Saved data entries
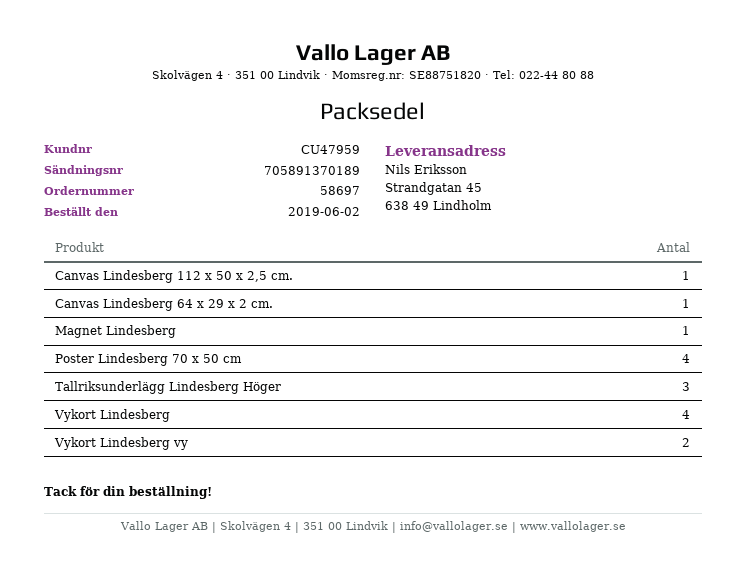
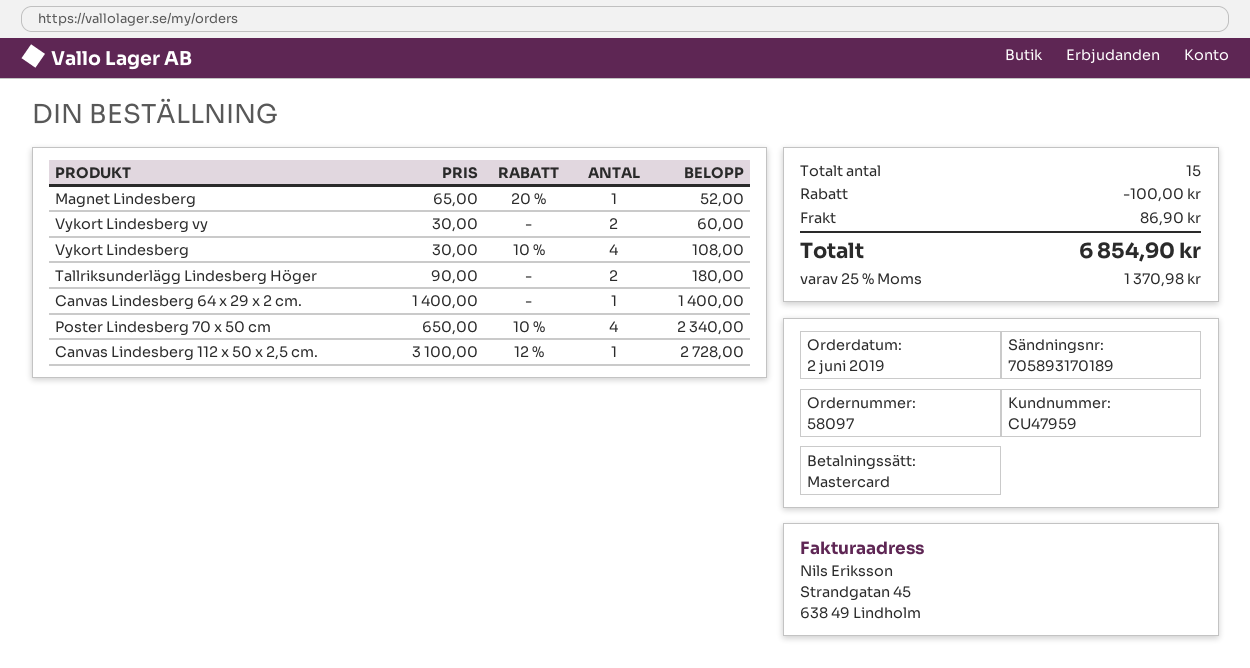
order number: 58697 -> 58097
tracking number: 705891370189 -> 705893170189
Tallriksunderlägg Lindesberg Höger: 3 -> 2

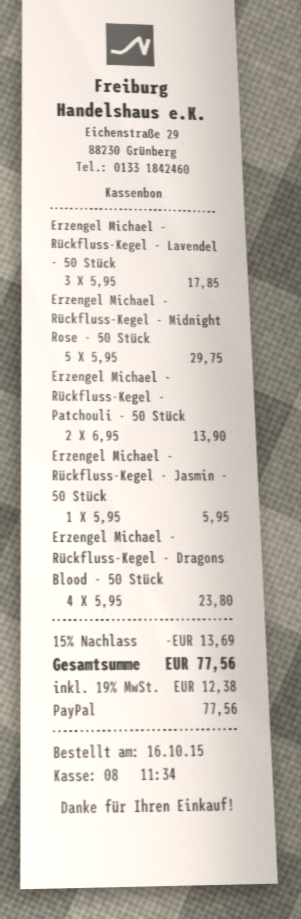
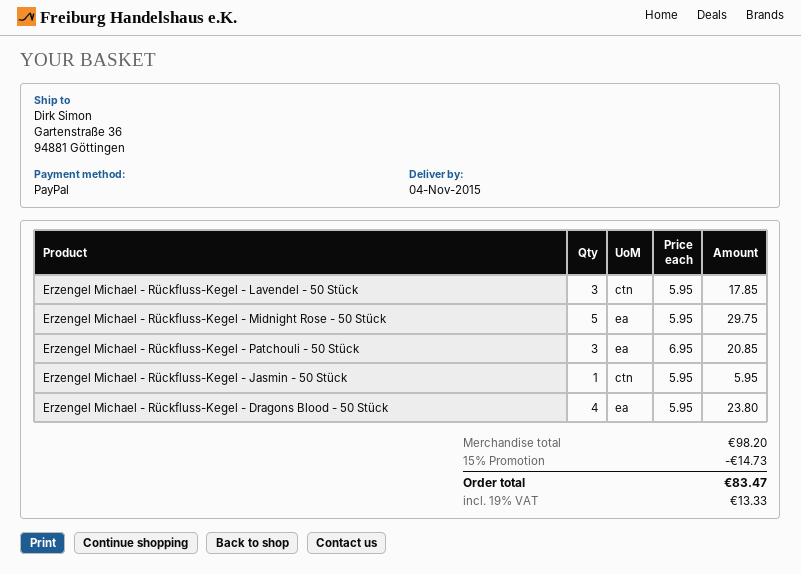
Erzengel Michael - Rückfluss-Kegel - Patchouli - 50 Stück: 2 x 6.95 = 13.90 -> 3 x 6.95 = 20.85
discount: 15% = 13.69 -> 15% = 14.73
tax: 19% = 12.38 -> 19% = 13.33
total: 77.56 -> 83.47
...
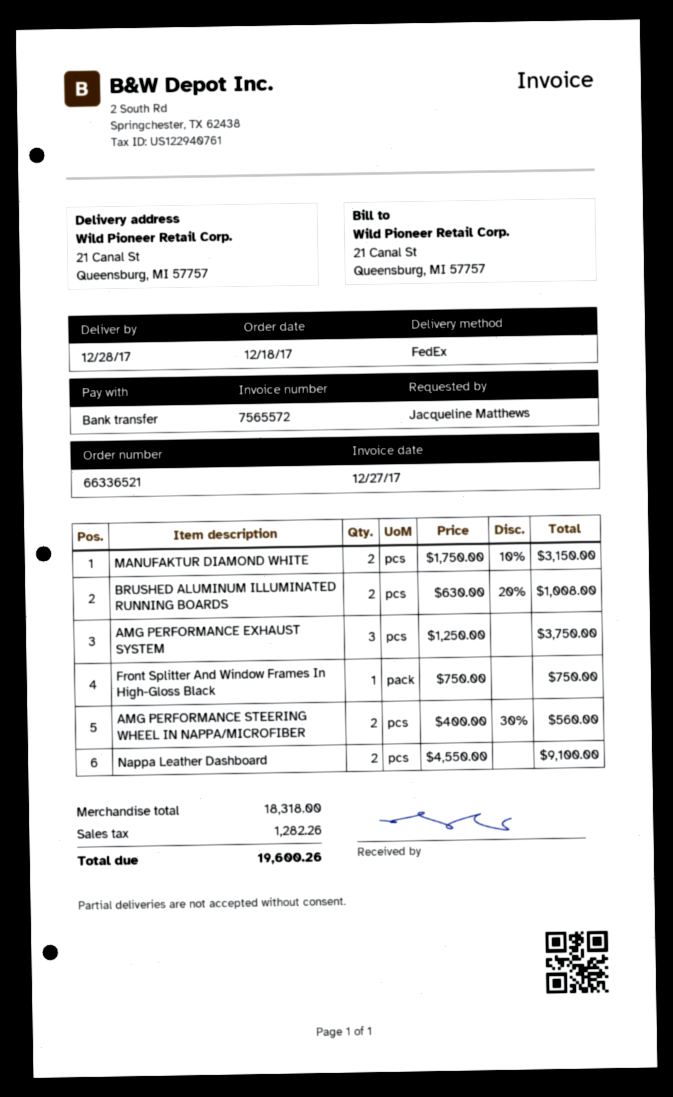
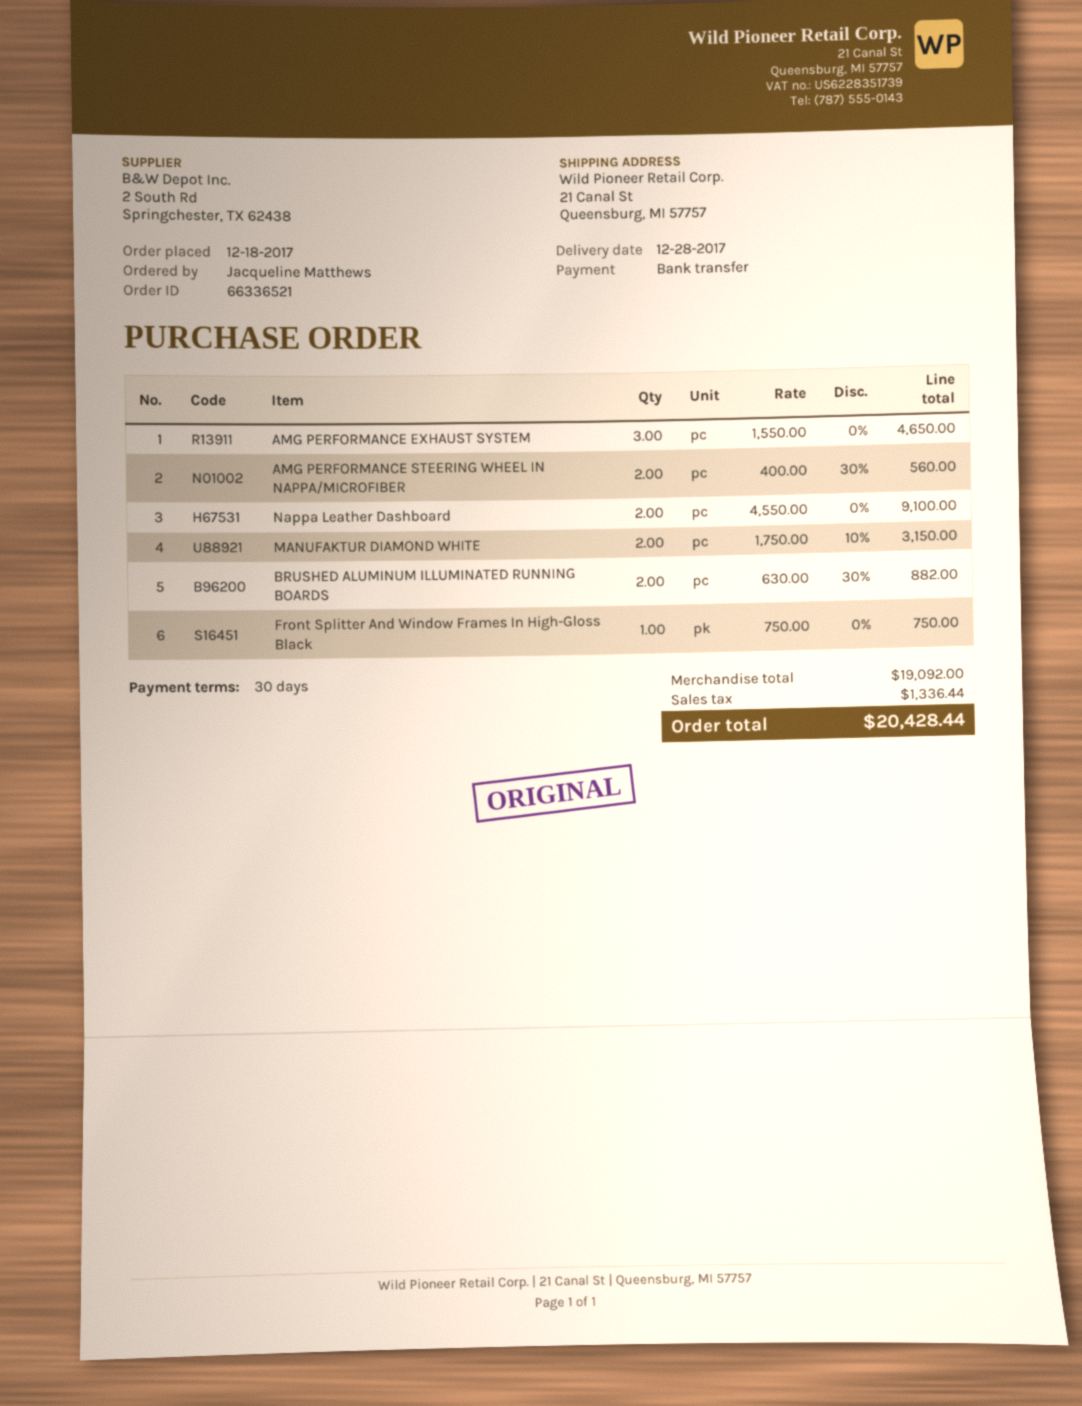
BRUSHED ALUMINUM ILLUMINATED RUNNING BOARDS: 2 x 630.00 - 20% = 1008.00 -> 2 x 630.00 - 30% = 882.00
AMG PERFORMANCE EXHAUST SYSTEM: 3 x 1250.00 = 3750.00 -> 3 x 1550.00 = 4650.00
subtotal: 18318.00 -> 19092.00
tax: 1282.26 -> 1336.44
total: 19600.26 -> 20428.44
...
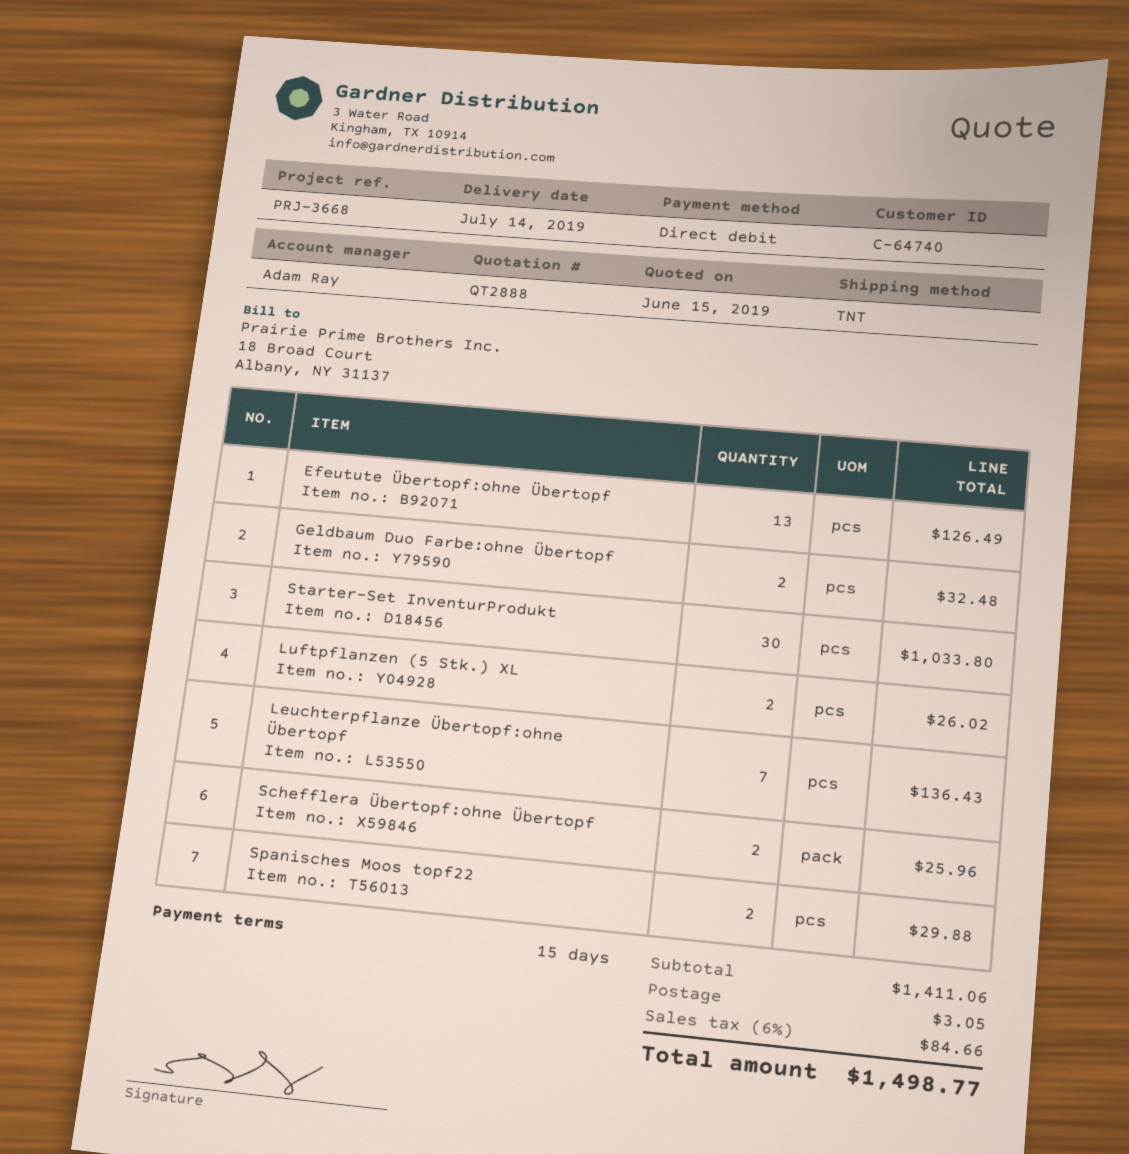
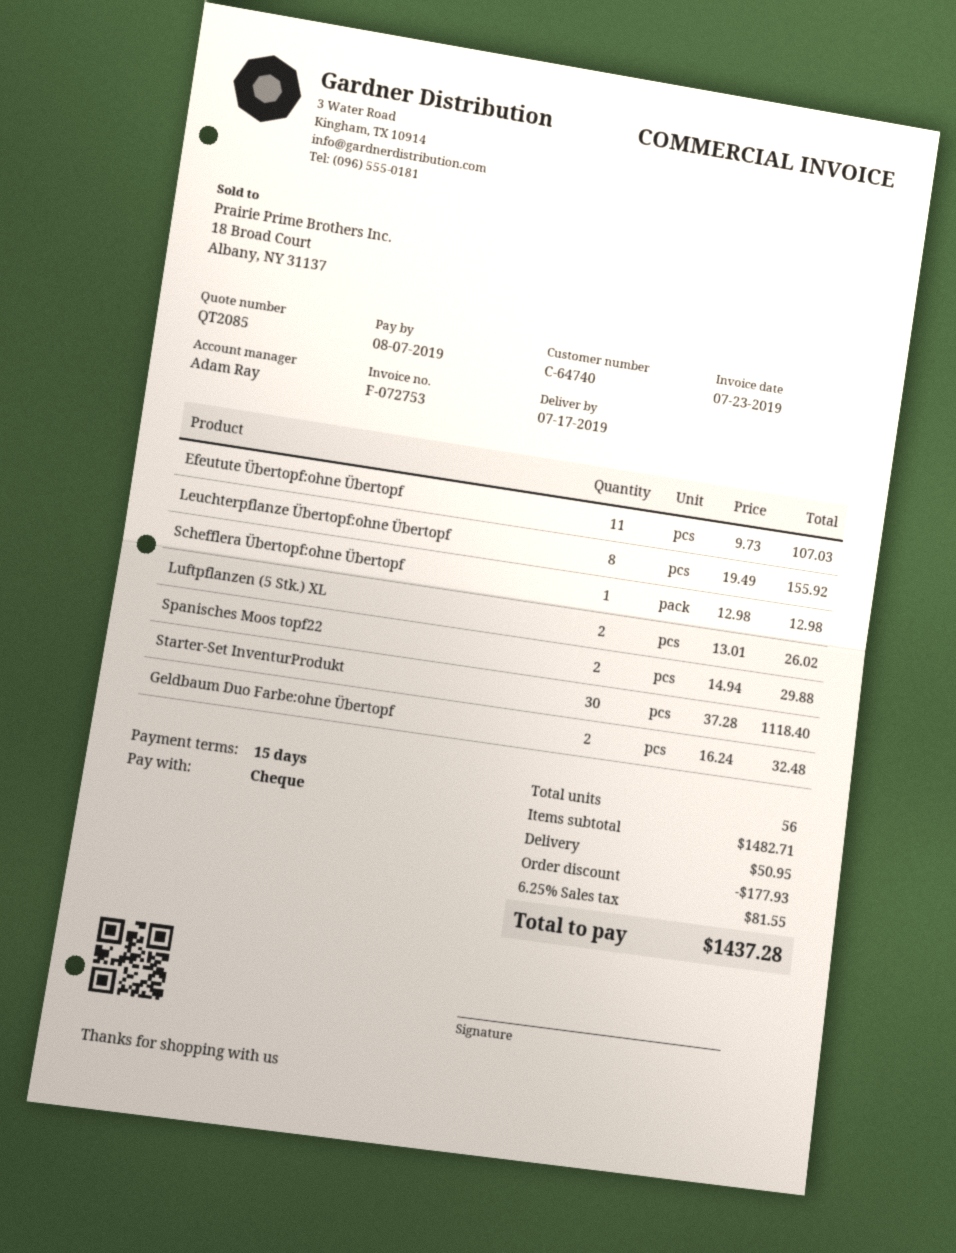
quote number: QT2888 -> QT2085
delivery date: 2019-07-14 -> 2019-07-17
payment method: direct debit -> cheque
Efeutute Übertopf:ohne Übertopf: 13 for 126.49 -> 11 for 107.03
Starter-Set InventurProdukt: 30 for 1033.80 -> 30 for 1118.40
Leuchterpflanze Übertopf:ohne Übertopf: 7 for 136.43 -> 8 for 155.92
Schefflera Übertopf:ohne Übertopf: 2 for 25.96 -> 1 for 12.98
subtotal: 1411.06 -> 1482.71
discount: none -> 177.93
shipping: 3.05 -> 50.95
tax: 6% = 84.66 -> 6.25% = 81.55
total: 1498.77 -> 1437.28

Prompt
Pictures aside, return exactly the lines from the data above, starting at the line that has "order number: 58697 -> 58097" and ending at the line that has "total: 77.56 -> 83.47", both included.

Solution for this exercise
order number: 58697 -> 58097
tracking number: 705891370189 -> 705893170189
Tallriksunderlägg Lindesberg Höger: 3 -> 2

Erzengel Michael - Rückfluss-Kegel - Patchouli - 50 Stück: 2 x 6.95 = 13.90 -> 3 x 6.95 = 20.85
discount: 15% = 13.69 -> 15% = 14.73
tax: 19% = 12.38 -> 19% = 13.33
total: 77.56 -> 83.47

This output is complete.